Since that time I first remember myself being introduced to the world’s geography and history, my curiosity was always keenly animated by the prospect of visiting that tiny sovereign state, situated on the north coast of Borneo, called Brunei.
It was something about the aged stories of the powerful Bruneian empire reigning across Borneo and the South Sea, narrated by the great adventurers of the discovery age. Something about the fables of its aforetime almighty sultans, their excessive opulence and their ostentatious palaces, which had made me regard that little piece of land through an exotic and romanticized scope. Being finally in Borneo, after the years, the time to give my curiosity’s fancies satisfaction had come.
To get there I took a public bus from Kota Kinabalu which covered the separating distance in 8-9 hours. A great deal of this time was consumed by the border controls. First crossing from the Malaysian state of Sabah to the one of Sarawak, then from Sarawak to the eastern Bruneian district of Temburong, back to Sarawak, and, finally, again into Brunei, which the whole thing amounted to seven border crossings and two wasted pages in my passport, all in one single day.
We arrived in Bandar Seri Begawan, Brunei’s capital, at some time about late afternoon. By that time, already, nothing was moving. The streets were deserted, the shops hermetically shut and the air bereft of any sound traveling through it, as if in the outer space. The whole image I faced gave me the impression of a ghost-city… a desolate, utterly depopulated city, recently ravaged of some pernicious pestilence or something. That deadness would also be and the principal characteristic of this city, as I was to further observe during my brief staying. A city of about 50.000 inhabitants, I would compare its vividness to the Mediterranean, let’s say, a village of 100-200 people during the early mornings, and to the farthermost dunes of Sahara during the nighttime.

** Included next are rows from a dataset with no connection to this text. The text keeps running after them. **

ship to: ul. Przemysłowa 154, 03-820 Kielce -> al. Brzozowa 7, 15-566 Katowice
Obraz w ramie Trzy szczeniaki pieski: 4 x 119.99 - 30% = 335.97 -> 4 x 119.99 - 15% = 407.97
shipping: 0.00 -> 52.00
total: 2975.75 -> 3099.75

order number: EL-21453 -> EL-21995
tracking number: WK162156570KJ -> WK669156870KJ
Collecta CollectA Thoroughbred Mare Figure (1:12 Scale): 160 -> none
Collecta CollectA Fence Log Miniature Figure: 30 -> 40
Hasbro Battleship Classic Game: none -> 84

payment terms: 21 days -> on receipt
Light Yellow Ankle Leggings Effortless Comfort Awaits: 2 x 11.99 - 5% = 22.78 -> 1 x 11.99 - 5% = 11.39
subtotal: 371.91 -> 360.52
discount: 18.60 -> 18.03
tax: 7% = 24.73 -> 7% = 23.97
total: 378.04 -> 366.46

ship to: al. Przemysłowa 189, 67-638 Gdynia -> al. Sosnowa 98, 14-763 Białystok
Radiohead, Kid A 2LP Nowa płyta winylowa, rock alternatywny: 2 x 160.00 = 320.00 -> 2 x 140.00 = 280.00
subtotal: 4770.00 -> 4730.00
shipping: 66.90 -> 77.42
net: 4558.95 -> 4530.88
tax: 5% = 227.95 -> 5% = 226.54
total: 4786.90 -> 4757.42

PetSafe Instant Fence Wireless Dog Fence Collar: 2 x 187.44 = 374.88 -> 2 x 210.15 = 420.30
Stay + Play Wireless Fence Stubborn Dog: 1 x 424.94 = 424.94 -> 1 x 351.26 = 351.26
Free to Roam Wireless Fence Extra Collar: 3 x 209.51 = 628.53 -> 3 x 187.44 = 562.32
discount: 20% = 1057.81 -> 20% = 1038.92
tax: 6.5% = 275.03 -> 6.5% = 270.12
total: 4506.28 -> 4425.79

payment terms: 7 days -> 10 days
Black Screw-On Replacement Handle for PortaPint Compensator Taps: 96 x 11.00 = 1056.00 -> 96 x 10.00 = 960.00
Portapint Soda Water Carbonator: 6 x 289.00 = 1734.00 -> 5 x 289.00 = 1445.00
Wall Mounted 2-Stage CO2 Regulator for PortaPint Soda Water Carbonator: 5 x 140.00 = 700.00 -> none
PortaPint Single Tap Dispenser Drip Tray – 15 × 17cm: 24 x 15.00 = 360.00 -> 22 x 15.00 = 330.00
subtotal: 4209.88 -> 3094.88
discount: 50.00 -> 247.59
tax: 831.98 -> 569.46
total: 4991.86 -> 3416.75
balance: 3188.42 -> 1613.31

The aforesaid unliveliness of this city would definitely render one’s time there as dull and uninteresting as watching a movie on an unplugged screen if intent on spending there a length of time exceeding two or three days. As, though, in my case, the length of my sojourn did not last more than two complete rotations of the earth, I found this characteristic of the city ideally cooperative to my ramble-around-in-peace mood. I felt quite privileged to have the wide and well-laid pavements all for myself. Even though it was not actually necessary to utilize them, as I could literally walk amidst the street without any significant difference being made. Even at the rare concurrence of some driver or another on my way with his deluxe jeep, they would, all of them, unexceptionally grant me the priority promptly. Besides the quiet streets, one can also utilize for his strolls the several even quieter pedestrian walkways, public squares, and parks found in the city.
As to what one can see during such strolls… nothing extraordinary, the truth is. It’s pretty much only office buildings in the center, villas all around it, and some gigantic billboards displaying the sultan every here and there. The only noteworthy thing one can see in the main area of the city is its several elegant mosques, and most particularly the Sultan Omar Ali Saifuddien Mosque, which, with its marble minaret and its golden dome seen from every corner of the city, is also the nation’s symbol.
That’s for the city itself. Outside the city now, and right across the bay, is situated the district of Kampong Ayer, which is a cluster of 42 villages built entirely on stilts above the sea and makes the world’s largest water community. The whole community is linked together by a 36 km long complex of boardwalks and plenty of private wooden speedboat taxis, which one can easily catch by standing on any of the numerous wharves and signaling once they pass by. It maintains a population of more than 30.000 people, of whom the ancestors have been living there for more than 13 centuries. Besides the people’s houses, there can be found shops, restaurants, schools, a hospital and everything a modern community needs. It is an entire town in its own right, and quite justly Antonio Pigafetta, a Venetian comrade of Magellan during the first circumvention of the globe, dubbed it the “Venice of the east”.
Walking randomly around the city and the water village is how I spent that day of mine in Brunei. Maybe with some more imagination, or peculiar interests, I bet one could find also some other things – not many, though – to do there. A thing that’s for sure, is that if one wants to visit Bandar Seri Begawan, the best time to do so is during Eid al-Fitr, the feast following the Muslim fasting month of Ramadan. At that time of the year, and only at that time, the Sultan opens the doors of his palace to literally everybody who happens to be there. That is a rare chance to marvel at what is considered to be the world’s largest, and possibly the wealthiest also, private residence. And, by far most importantly, to get free royal food to the point of abdominal supersaturation. And also, whoever for any reason may wish for it, could shake the Sultan’s hand and take a picture with him.